### What you should do
Word for word, restate the lines of the material below from its first line through the one containing "- This text". Omit the rest.

### Material for the task
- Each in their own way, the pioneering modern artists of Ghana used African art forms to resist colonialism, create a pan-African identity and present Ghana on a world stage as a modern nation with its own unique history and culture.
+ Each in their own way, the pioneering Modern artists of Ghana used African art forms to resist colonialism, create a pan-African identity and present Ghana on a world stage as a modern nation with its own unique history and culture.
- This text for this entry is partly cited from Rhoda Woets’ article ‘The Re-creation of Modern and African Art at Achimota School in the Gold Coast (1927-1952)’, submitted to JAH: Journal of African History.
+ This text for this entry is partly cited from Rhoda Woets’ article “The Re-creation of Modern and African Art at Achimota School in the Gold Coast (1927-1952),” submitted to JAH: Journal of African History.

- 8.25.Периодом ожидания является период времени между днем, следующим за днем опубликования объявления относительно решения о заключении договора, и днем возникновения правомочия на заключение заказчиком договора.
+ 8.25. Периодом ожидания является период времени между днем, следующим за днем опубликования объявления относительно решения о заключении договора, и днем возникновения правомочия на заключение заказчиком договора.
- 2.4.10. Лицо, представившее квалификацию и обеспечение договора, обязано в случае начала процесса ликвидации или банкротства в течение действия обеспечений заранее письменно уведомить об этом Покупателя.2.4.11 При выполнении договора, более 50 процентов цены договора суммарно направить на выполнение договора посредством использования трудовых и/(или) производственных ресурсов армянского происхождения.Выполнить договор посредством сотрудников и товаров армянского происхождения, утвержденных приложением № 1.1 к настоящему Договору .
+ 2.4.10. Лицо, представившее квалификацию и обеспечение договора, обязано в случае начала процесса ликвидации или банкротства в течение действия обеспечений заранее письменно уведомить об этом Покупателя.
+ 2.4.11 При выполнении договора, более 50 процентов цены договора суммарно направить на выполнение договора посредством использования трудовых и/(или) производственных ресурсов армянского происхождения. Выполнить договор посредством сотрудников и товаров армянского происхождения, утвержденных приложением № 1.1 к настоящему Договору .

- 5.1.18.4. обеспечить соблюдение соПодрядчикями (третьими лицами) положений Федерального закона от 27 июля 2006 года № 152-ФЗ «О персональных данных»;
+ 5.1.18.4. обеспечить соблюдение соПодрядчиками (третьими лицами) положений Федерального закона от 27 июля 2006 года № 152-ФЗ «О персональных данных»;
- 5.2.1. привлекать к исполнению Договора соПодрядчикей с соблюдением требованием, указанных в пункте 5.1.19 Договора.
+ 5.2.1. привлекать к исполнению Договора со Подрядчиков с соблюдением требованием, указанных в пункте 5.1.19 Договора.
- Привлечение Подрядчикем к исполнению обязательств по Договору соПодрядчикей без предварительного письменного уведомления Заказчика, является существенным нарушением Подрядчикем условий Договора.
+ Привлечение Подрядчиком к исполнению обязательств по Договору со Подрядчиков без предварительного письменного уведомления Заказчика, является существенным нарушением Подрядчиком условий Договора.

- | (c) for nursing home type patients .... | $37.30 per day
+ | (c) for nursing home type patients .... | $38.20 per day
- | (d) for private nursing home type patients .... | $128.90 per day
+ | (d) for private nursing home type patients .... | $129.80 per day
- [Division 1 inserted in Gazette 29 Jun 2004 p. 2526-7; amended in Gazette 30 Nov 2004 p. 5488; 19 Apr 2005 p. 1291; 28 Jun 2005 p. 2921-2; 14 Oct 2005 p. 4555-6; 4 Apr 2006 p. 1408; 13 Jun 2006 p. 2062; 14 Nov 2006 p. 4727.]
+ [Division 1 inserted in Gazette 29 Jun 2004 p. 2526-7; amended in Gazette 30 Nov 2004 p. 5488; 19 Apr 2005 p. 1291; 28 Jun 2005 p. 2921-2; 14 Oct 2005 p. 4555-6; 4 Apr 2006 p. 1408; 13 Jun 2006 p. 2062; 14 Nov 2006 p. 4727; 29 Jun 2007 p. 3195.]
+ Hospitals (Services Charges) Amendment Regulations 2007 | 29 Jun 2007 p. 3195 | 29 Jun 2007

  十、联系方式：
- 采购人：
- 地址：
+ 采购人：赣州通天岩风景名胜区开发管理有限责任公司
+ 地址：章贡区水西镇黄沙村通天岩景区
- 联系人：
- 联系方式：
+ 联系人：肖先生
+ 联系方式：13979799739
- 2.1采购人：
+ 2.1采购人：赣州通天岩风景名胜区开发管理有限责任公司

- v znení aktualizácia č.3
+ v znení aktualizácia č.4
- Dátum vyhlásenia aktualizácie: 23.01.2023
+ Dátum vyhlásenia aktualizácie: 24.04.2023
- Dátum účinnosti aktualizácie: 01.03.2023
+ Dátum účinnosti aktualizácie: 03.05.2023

### Response box
- Each in their own way, the pioneering modern artists of Ghana used African art forms to resist colonialism, create a pan-African identity and present Ghana on a world stage as a modern nation with its own unique history and culture.
+ Each in their own way, the pioneering Modern artists of Ghana used African art forms to resist colonialism, create a pan-African identity and present Ghana on a world stage as a modern nation with its own unique history and culture.
- This text for this entry is partly cited from Rhoda Woets’ article ‘The Re-creation of Modern and African Art at Achimota School in the Gold Coast (1927-1952)’, submitted to JAH: Journal of African History.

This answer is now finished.